Philip Spiess
Bruce (and others):
Edgar Loar, our WHHS band director (7th through 11th grades), at some point showed us (I do not know why, unless he was having a boring day), old newsreels from Nazi Germany of the early days of Wernher von Braun's rocket launches in Germany (I have no idea of where he had acquired these, since this was before the Internet, though they're probably all on the Internet now). They were (to me) hilarious: you'd see a rocket go up. -- and then come down (BOOM!); you'd see a rocket standing on the launch pad, and then it would topple over and take off horizontally at ground level; you'd see a rocket take off, make a mighty parabolic arc and come down behind some trees -- and you'd wait for the explosion (BOOM!); you'd see a rocket take off, turn horizontal, and shoot in the direction of scientists running like crazy for cover before it would blow up what appeared to be, say, a lab building. All good fun (for us latter day Americans). It gave special meaning to Harvard math student and M.I.T. professor Tom Lehrer's later satiric song, "Wernher von Braun," the lyrics of which included: "'Vonce ze rockets are up, who cares vere ze come down? Zat's not my department,' says Wernher von Braun."

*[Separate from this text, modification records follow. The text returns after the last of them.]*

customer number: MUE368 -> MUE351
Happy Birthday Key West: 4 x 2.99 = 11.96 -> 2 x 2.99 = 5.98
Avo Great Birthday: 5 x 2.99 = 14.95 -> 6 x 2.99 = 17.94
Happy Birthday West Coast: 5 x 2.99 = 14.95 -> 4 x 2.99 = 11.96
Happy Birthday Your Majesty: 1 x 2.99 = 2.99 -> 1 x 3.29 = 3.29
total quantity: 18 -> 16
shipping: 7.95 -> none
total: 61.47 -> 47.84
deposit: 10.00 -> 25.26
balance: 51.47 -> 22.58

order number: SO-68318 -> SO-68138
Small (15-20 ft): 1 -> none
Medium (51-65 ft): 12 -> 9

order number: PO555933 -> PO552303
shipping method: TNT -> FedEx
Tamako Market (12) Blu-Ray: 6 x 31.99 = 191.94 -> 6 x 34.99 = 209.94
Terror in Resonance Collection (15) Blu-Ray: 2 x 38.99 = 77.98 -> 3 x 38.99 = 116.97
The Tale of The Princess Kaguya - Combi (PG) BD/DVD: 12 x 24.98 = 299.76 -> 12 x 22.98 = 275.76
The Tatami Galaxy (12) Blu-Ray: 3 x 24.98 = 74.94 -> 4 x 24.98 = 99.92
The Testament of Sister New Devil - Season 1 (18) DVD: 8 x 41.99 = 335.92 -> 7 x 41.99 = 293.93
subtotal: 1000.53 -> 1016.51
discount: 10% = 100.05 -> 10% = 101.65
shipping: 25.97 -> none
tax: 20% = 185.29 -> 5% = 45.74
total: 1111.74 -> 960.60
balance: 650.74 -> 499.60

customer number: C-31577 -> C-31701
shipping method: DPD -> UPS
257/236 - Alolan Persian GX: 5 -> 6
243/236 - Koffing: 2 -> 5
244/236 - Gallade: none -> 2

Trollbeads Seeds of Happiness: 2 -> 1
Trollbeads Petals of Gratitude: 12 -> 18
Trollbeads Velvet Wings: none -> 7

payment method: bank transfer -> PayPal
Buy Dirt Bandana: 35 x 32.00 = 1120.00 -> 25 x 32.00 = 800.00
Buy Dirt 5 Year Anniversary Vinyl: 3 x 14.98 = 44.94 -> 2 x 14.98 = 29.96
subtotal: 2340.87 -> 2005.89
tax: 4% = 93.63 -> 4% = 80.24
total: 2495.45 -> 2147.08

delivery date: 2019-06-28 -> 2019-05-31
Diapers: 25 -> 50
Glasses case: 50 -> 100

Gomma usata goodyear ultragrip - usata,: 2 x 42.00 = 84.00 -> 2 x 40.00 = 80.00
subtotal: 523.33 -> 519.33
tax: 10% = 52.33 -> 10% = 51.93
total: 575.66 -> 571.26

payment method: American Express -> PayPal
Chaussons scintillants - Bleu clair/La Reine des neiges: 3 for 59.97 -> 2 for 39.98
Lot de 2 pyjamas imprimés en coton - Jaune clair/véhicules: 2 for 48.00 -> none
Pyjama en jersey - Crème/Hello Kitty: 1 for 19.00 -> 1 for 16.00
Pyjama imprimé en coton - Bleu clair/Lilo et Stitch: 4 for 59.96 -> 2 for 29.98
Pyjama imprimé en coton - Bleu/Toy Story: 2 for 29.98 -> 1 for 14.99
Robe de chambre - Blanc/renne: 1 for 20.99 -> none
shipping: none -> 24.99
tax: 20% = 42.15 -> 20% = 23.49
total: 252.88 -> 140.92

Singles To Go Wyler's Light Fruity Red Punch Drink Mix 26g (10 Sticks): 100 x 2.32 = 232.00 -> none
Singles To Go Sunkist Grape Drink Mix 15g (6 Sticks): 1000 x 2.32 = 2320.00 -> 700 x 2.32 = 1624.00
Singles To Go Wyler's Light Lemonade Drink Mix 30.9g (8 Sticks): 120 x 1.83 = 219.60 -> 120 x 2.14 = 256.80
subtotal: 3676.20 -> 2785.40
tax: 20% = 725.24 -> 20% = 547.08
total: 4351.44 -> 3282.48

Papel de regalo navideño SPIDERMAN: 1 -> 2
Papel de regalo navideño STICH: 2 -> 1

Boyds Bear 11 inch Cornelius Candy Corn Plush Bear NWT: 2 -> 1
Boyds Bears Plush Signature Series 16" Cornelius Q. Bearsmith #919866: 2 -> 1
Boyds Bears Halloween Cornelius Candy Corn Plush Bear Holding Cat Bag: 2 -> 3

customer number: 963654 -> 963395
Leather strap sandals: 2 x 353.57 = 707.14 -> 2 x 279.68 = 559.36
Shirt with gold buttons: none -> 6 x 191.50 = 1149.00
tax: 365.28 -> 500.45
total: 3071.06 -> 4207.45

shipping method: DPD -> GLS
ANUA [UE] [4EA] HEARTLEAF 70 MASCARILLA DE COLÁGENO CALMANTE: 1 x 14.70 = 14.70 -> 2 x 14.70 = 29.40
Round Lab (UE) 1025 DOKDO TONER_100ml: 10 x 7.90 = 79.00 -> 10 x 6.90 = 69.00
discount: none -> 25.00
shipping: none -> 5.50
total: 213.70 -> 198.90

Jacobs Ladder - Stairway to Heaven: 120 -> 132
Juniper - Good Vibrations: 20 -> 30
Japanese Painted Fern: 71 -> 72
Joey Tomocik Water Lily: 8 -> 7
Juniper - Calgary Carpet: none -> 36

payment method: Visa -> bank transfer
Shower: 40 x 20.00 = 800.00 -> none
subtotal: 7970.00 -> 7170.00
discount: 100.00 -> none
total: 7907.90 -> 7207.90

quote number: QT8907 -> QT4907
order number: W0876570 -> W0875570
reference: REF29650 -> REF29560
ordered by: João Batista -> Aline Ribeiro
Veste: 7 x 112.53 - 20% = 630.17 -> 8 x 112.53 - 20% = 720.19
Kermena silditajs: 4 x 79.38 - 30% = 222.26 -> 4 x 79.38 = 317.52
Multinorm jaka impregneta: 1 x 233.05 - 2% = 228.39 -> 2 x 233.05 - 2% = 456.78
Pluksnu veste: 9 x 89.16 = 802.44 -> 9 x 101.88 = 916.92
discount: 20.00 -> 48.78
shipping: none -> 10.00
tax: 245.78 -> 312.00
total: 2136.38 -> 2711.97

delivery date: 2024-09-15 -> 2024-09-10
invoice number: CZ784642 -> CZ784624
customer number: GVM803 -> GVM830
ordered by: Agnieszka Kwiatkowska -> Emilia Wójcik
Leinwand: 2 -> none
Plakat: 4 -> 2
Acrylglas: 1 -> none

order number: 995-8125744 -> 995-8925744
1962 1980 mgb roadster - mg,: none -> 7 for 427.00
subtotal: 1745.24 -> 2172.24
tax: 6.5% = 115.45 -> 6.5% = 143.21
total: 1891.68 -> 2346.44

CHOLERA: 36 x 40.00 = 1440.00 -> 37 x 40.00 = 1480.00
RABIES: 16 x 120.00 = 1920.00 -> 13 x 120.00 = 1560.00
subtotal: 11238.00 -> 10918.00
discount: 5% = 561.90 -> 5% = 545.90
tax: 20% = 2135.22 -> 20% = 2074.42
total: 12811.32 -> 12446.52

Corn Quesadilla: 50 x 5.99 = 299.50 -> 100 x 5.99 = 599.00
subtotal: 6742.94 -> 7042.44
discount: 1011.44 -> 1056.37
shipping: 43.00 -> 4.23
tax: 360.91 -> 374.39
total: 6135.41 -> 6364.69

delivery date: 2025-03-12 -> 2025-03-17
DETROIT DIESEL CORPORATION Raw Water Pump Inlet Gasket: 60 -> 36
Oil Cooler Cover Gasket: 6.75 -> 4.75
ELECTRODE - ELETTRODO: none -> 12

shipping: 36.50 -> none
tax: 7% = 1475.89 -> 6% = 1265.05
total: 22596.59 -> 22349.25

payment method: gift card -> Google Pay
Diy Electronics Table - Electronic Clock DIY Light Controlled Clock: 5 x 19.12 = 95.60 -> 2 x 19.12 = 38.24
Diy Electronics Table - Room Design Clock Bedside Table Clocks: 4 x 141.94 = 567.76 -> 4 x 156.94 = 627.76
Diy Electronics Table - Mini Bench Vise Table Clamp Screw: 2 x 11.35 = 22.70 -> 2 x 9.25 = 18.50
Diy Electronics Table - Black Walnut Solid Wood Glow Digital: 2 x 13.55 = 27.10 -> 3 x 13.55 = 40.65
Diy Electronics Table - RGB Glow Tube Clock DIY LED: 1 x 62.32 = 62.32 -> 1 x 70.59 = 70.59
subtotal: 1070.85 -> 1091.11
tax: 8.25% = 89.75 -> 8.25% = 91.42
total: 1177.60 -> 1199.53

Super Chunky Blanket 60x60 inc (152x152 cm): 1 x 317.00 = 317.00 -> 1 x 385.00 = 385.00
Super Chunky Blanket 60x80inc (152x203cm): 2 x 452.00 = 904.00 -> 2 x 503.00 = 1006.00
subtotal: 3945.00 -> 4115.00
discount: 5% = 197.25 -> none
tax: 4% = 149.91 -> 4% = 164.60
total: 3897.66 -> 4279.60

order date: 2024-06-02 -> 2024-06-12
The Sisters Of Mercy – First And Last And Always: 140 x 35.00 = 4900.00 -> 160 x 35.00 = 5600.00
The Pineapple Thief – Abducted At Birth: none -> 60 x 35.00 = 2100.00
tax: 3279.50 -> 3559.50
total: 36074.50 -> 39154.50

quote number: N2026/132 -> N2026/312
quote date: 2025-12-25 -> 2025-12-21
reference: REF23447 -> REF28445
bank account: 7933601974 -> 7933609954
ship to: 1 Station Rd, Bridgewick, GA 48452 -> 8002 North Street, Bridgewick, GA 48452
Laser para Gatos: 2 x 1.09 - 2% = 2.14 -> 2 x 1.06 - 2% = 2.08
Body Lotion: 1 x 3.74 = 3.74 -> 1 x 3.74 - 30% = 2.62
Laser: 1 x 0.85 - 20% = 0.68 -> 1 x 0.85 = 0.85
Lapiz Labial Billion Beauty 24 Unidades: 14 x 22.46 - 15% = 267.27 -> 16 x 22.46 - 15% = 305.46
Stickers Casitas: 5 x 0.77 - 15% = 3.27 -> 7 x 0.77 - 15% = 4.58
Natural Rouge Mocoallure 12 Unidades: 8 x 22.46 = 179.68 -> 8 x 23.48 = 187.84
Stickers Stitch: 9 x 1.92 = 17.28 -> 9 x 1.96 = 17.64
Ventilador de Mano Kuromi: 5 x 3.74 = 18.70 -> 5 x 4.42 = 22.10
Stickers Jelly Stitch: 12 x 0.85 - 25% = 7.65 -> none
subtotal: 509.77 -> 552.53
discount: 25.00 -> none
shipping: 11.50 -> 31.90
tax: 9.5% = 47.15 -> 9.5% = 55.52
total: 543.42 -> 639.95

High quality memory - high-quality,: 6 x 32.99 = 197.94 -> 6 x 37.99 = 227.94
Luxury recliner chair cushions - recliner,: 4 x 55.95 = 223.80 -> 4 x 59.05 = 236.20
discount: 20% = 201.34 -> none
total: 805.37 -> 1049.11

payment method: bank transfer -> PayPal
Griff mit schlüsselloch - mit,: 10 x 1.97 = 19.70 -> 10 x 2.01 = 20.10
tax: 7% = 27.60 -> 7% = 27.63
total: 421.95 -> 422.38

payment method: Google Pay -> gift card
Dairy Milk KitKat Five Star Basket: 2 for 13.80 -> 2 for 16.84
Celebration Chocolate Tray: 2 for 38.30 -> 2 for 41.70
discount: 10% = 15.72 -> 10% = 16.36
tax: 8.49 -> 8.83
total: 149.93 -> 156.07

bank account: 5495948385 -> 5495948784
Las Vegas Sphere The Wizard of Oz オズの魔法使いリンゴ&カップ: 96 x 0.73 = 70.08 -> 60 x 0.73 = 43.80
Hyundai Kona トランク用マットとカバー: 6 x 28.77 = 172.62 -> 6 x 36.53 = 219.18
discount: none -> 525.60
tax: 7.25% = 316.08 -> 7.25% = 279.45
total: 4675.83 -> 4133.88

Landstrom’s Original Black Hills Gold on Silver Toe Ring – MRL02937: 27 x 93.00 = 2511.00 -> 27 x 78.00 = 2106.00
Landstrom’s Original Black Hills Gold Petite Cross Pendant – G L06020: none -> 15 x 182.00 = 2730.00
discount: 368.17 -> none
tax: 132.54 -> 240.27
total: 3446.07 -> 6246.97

At the end of World War II, both American and Russian armies were eager to find and capture top German scientists, particularly those who had been working on weapons of war and those who, it was believed, had been working on developing an atomic bomb. Of the first group, Wernher von Braun and 87 other German rocket scientists (as well as a total of 1,600 German scientists) were smuggled out of Germany under Operation Paperclip into the United States because of their work on the V-1 and V-2 rockets (not that those had been any great success -- see above). [N.B.: President Harry Truman forbade any Nazi party members being recruited for scientific work by our government, but our military forces deemed their work so important that their Nazi pasts were downplayed or otherwise whitewashed -- remember it was President Eisenhower, former Supreme Allied Commander, who started our rocket program.] Of the second group (and Germany had a nuclear weapons program, begun in 1939, called the Uranverein), the top scientist in Nazi Germany, Werner Heisenberg, who had won the 1932 Nobel Prize in Physics for his "creation of quantum mechanics," was captured with his associates (Nazi Germany's experimental nuclear reactor was captured at Haigerloch and dismantled); they were taken to Farm Hall in England, where they were housed together and their conversations among themselves secretly recorded. Heisenberg later returned to Germany to become head of several prestigious scientific institutes. Wernher von Braun, who became head of the Saturn, Explorer, and Apollo space programs, is buried in Ivy Hill Cemetery on King Street in Alexandria, Virginia, in a grave marked only by a simple bronze plaque.